Data listing
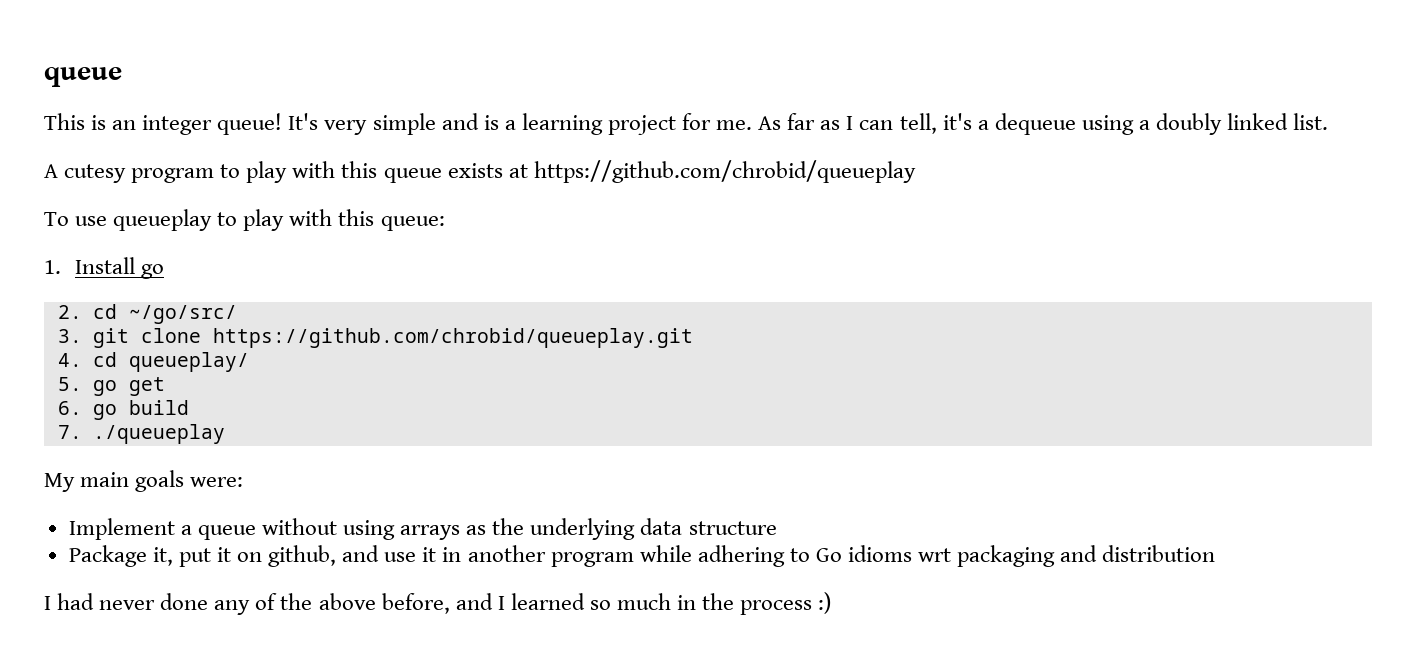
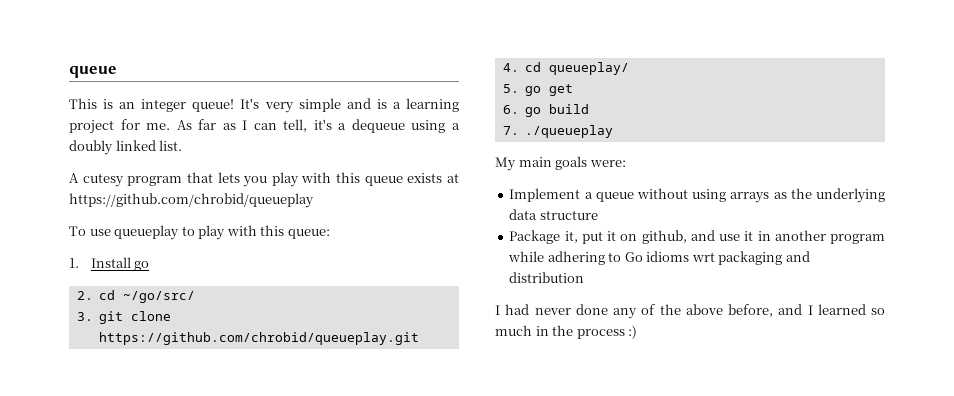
- A cutesy program to play with this queue exists at https://github.com/chrobid/queueplay
+ A cutesy program that lets you play with this queue exists at https://github.com/chrobid/queueplay

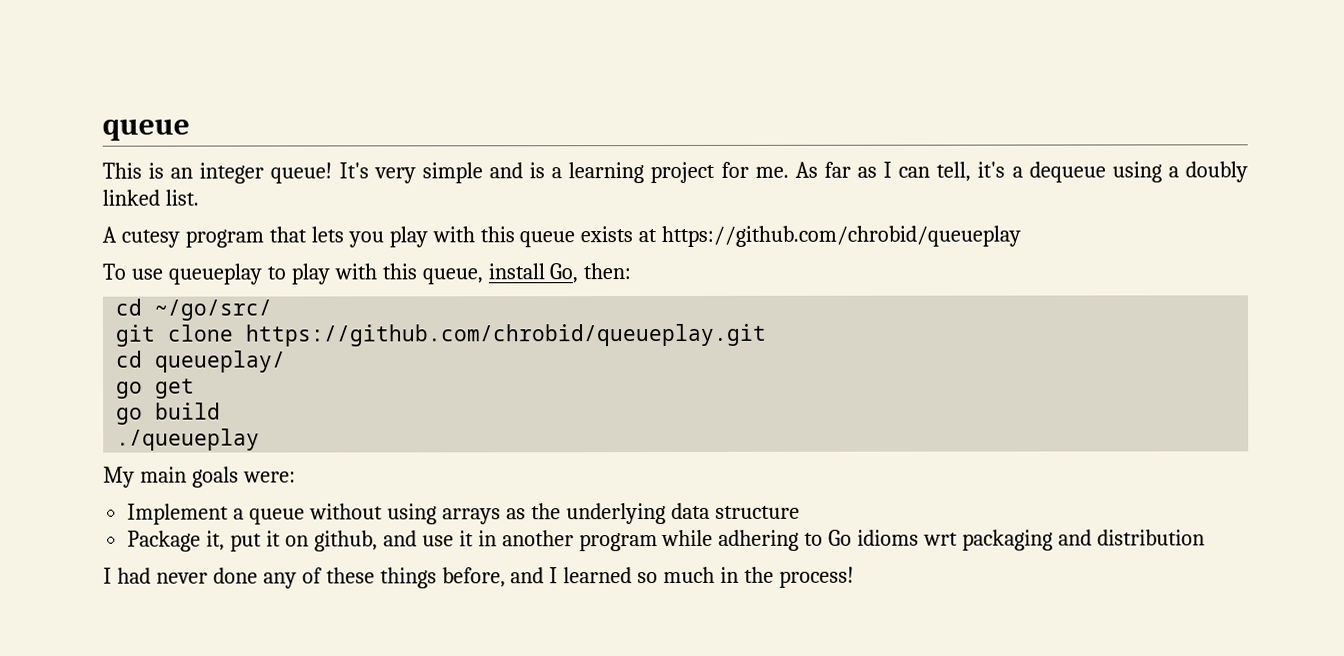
- To use queueplay to play with this queue:
- 1. Install go
- 2. cd ~/go/src/
+ To use queueplay to play with this queue, install Go, then:
+ cd ~/go/src/
- 3. git clone https://github.com/chrobid/queueplay.git
+ git clone https://github.com/chrobid/queueplay.git
- 4. cd queueplay/
+ cd queueplay/
- 5. go get
+ go get
- 6. go build
+ go build
- 7. ./queueplay
+ ./queueplay
- I had never done any of the above before, and I learned so much in the process :)
+ I had never done any of these things before, and I learned so much in the process!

Task item
Each line from the one containing "- 4. cd queueplay/" through the end of the material must be returned exactly; no other line should appear.

Solution
- 4. cd queueplay/
+ cd queueplay/
- 5. go get
+ go get
- 6. go build
+ go build
- 7. ./queueplay
+ ./queueplay
- I had never done any of the above before, and I learned so much in the process :)
+ I had never done any of these things before, and I learned so much in the process!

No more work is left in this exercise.